For Immediate Release, July 11, 2024

Contact:

Kristen Monsell, (914) 806-3467, [email protected]

Lawsuit Challenges Federal Failure to Examine Risks of Unplugged Offshore Oil Wells, Unused Platforms

WASHINGTON— The Center for Biological Diversity sued the Interior Department today for its ongoing failure to examine the harms from offshore oil and gas drilling infrastructure the oil industry has not decommissioned.

In the Gulf of Mexico, more than 2,700 wells and nearly 500 platforms were overdue for decommissioning — which requires plugging wells and removing platforms or other equipment — as of June 2023. These inactive wells and platforms pose serious environmental and safety risks, including oil spills, methane leaks and explosions.

“Cleaning up after yourself isn’t just a kindergarten skill, it’s the law. We now know the oil industry isn’t properly dealing with its mess and federal agencies have ignored these risks for years,” said Kristen Monsell, oceans legal director at the Center for Biological Diversity. “Interior needs to take a hard look at how old leaky wells, rusty platforms and corroding pipelines put the ocean ecosystem at constant risk of spills and other harms. Private companies shouldn’t be allowed to make huge amounts of money drilling in public waters and then leave a wasteland for taxpayers.”

The law requires that offshore oil and gas operators permanently plug wells, remove platforms and restore the seafloor environment once leases expire or infrastructure has been inactive for a certain period of time. But recent Government Accountability Office reports revealed that oil companies do not decommission wells within the deadlines. The investigations also found that Interior has been permitting decommissioning-in-place without adequately studying or minimizing the risks posed by this old equipment.

Interior has never examined the environmental harms from unplugged wells, idle platforms and other infrastructure. The department last released an environmental analysis of Gulf oil and gas decommissioning in 2005, but that analysis assumed oil and gas infrastructure would be decommissioned within the legal timeframes. And the nearly 20-year-old analysis ignores harms from delayed decommissioning to critically endangered Rice’s whales, sea turtles, eastern black rails and other imperiled wildlife.

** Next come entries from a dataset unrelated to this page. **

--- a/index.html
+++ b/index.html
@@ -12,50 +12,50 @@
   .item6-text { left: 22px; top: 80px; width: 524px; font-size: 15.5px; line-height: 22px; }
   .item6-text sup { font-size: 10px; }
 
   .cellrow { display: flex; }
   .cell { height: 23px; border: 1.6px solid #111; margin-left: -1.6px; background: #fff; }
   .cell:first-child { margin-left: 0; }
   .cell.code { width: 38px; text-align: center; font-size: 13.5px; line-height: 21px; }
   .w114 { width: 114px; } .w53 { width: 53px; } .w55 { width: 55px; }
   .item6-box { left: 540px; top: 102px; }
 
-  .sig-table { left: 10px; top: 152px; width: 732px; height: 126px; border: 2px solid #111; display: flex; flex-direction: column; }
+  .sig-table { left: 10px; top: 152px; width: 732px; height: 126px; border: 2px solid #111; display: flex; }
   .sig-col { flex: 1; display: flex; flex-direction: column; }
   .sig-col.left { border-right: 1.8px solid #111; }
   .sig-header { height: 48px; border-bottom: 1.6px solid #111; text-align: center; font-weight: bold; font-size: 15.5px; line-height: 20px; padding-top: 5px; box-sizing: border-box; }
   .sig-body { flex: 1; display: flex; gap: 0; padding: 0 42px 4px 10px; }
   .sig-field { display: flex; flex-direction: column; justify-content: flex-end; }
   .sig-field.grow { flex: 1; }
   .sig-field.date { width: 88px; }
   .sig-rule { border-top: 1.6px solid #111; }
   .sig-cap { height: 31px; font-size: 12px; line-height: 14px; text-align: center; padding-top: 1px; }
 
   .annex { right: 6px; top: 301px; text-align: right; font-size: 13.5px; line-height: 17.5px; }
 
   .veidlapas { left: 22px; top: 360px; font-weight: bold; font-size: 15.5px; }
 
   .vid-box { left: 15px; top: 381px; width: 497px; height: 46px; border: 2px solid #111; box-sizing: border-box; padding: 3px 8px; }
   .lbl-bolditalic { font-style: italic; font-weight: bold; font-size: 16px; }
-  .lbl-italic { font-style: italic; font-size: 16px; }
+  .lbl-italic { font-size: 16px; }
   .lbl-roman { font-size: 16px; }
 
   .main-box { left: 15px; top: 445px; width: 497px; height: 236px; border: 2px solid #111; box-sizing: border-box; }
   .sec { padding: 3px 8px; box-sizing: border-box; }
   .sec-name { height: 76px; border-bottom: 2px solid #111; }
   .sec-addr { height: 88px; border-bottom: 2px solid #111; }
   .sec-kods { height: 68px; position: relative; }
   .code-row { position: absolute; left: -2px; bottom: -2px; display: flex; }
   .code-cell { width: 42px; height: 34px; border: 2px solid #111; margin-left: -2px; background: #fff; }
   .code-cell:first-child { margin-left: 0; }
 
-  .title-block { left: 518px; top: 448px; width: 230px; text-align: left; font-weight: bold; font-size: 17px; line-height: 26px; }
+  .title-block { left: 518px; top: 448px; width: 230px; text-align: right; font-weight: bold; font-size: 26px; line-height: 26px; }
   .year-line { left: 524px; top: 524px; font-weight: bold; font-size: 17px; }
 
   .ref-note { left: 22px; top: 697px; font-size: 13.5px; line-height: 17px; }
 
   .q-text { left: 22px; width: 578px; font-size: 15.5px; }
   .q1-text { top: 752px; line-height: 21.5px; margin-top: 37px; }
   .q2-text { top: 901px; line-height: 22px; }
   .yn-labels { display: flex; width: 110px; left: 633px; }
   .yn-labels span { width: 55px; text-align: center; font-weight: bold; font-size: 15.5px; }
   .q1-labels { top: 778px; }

Today’s lawsuit, filed in federal district court in Washington, D.C., says federal agencies have violated the National Environmental Policy Act by failing to consider new information and changed circumstances showing that delayed decommissioning puts people and the environment at risk. The lawsuit seeks to force Interior to conduct a new analysis that will better protect people, wildlife and the Gulf environment.

Nearly 600 idle wells in the Gulf have not even been temporarily plugged to prevent leaks before decommissioning. More than 800 idle wells have been unused for more than a decade.

The Center for Biological Diversity is a national, nonprofit conservation organization with more than 1.7 million members and online activists dedicated to the protection of endangered species and wild places.